*WORK REQUIRED*
Begin at the first line below and copy each line exactly, ending with the line where "(717, 45) none -> (181, 344) //" appears.
──────────────────────────────
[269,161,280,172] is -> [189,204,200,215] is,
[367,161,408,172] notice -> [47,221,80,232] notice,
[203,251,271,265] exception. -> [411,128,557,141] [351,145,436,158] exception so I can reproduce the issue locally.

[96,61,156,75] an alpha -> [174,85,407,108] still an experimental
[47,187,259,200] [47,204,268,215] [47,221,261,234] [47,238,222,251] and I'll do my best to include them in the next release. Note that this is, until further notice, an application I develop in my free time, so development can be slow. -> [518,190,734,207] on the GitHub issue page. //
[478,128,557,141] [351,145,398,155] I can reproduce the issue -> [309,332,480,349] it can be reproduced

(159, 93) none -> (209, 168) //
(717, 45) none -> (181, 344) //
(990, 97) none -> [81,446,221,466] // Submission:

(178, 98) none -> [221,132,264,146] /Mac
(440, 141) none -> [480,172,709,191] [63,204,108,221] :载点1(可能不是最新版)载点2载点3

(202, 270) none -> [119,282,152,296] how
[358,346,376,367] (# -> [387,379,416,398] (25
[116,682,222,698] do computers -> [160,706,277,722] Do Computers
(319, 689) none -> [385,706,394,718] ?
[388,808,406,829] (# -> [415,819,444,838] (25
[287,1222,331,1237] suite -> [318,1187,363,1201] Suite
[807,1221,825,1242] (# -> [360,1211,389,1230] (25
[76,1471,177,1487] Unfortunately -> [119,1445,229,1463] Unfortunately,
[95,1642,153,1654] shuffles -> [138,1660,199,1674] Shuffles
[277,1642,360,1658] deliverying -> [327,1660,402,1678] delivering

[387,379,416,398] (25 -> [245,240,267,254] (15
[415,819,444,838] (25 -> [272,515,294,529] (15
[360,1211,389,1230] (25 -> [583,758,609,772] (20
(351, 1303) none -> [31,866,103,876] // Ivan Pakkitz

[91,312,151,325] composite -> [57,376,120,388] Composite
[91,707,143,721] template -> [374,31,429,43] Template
──────────────────────────────
*ANSWER BELOW*
[269,161,280,172] is -> [189,204,200,215] is,
[367,161,408,172] notice -> [47,221,80,232] notice,
[203,251,271,265] exception. -> [411,128,557,141] [351,145,436,158] exception so I can reproduce the issue locally.

[96,61,156,75] an alpha -> [174,85,407,108] still an experimental
[47,187,259,200] [47,204,268,215] [47,221,261,234] [47,238,222,251] and I'll do my best to include them in the next release. Note that this is, until further notice, an application I develop in my free time, so development can be slow. -> [518,190,734,207] on the GitHub issue page. //
[478,128,557,141] [351,145,398,155] I can reproduce the issue -> [309,332,480,349] it can be reproduced

(159, 93) none -> (209, 168) //
(717, 45) none -> (181, 344) //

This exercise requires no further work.